I rocked my sore self into a sitting position and took the clothes from him, inhaling the summery smell of the dress. Nick reached into his pocket and pulled out a zip-up travel wallet, opening it to show a photo of the family we'd robbed. The presumed mom, who looked a tiny bit familiar from when I'd seen Nick put her out of her truck, was sporting the mega boobs that fit into my huge new bras.
“Nice.” I pushed up to my feet, wondering what I'd do if I couldn't get a decent bra from Vera. “Um, I'm going to go outside and change.”
Nick rose, too, catching my wrist gently and tugging me closer. “It's mid-October, Milo. Thirty-three degrees. I can turn around.”
“Is that what you’ll do with Vera?” It just popped out, and I felt so so so so so so so dumb.
He grinned a little, like he thought my jealousy was funny. It was such a typical guy expression, and I was so surprised to see it on his face I didn’t even get mad.
“She’s like…” His brows notched as he turned to face the tent flap. “She’s like a twin. More than a twin. I could never feel anything romantic for her. Or any member of The Rest.”
I was standing there in my rainbow underwear, having just decided that I'd rather wear leggings with no panties than continue wearing these dirty ones, and I didn't have the nerve to ask him why. Did “The Rest” just not do that sort of thing? Vera had acted like the idea was revolting.
I was reminded that I knew next to nothing about Nick or where he came from.
Thinking is not your friend, Milo Mitchell.
I wiggled into the leggings and pulled the strapless dress over my bare chest. Instead of wondering about topics better left to apocalyptic movies, I focused on the way Nick's back strained against the fabric of his stolen linen button-up. I admired the shape of his arms, the biceps familiar even after such a short time.

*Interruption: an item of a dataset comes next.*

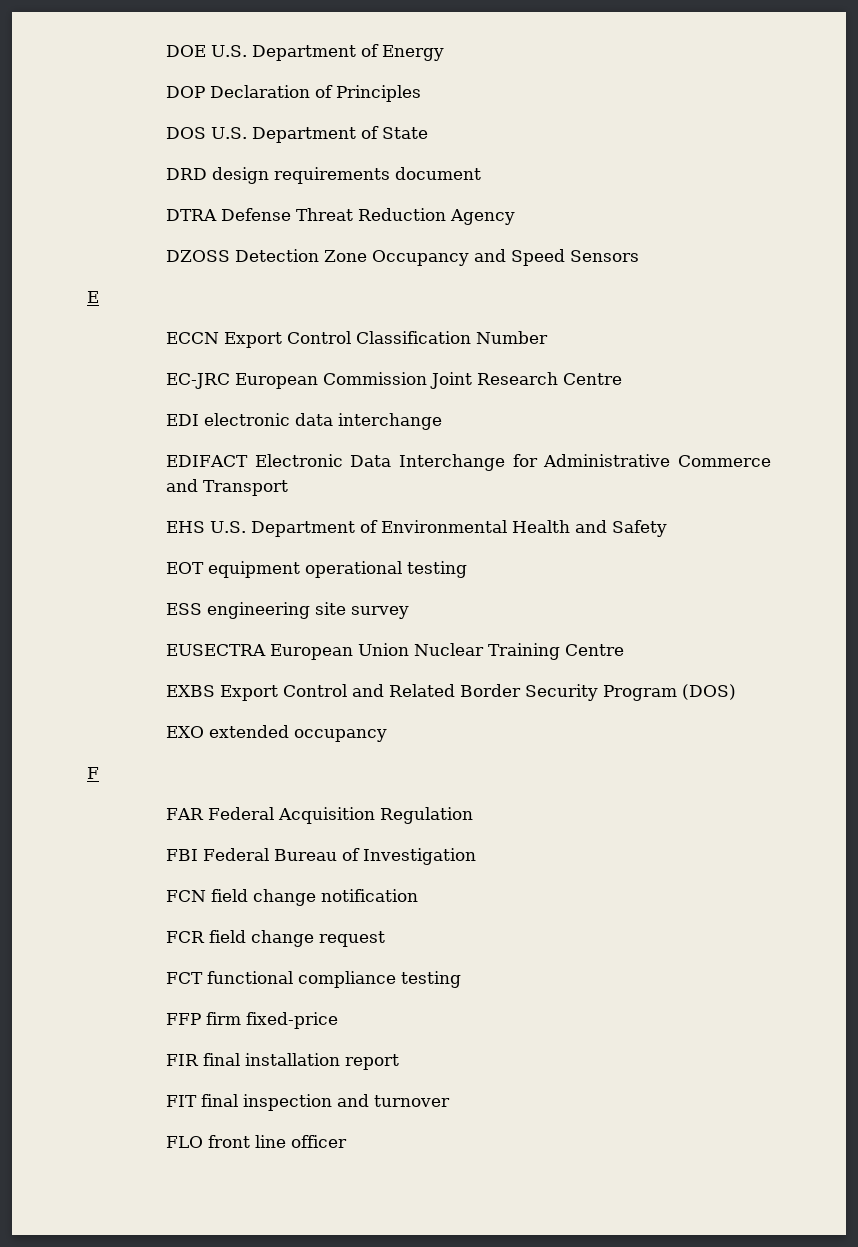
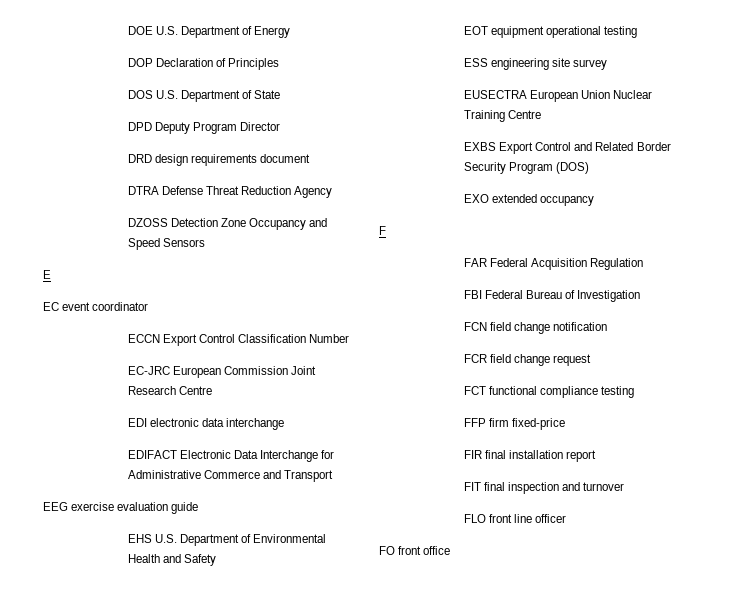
+ DPD Deputy Program Director
+ EC event coordinator
+ EEG exercise evaluation guide
+ FO front office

This was my Nick, and he was just like me.
Lonely
. I smoothed my hair down, tugged the tight hoodie on and pulled the sparkly leggings over my fuzzy socks. I let my gaze rest on Nick, memorizing the way his shoulders moved as he breathed.
“I'm finished.”
He turned to face me, and l felt like I was seeing him again for the first time. He was even more breath-stealing than when I first met him, because now he was him. Powerful. Confident. Wise. And of course, breathtakingly beautiful—the advantage of being able to make your already hot body almost perfect.
He sank down onto the foot of the sleeping bag, crossing his leg over his knee and resting his hand atop his ankle. Now I had different thoughts I couldn’t shake. My cheeks burned as I sank down near the pillow, feeling self-conscious and nursing a belly full of butterflies.
Nick reached behind him, and as he brought his arm back around, I pictured him handing me flowers. Instead, he draped a red and black flannel jacket over my shoulders.
“For you.”
I closed my hand around one of the soft sleeves. “Thank you.”
It was huge—almost as wide as I was tall. I worked my arms into the sleeves and smoothed the soft, thick fabric over my legs. “I can wear it like a trench coat.” I smiled, still overly conscious of our proximity.
Back in my room when Nick had been this close, it had seemed easier. I hadn't known who he was, after all, just that he could do weird stuff.
“Are there…anymore sleeping bags?” I asked, trying hard to sound normal. “One for everyone?” I tacked on.
Nick shook his head, and my imagination leapt into action. I must have looked awkward, because Nick grinned. “There are, actually, but I don’t need one. I can control my body temperature.”
“Oh,” I said, but really long and embarrassing, because clearly I was flustered. It was more like, “Ooooooooooooooooooooooh.”
“It's all a matter of overriding cellular…I’m going to freak you out again if I keep going.”
Actually, no. I had already reached max freak capacity. “I’m interested.”
“You are?”
I nodded. “I want to know all your talents.”
I’d hoped he would smile again; I wanted as many memories of him smiling as I could get. But he still seemed unhappy. And nervous. As soon as I realized that, I was nervous, too, because what could make him nervous?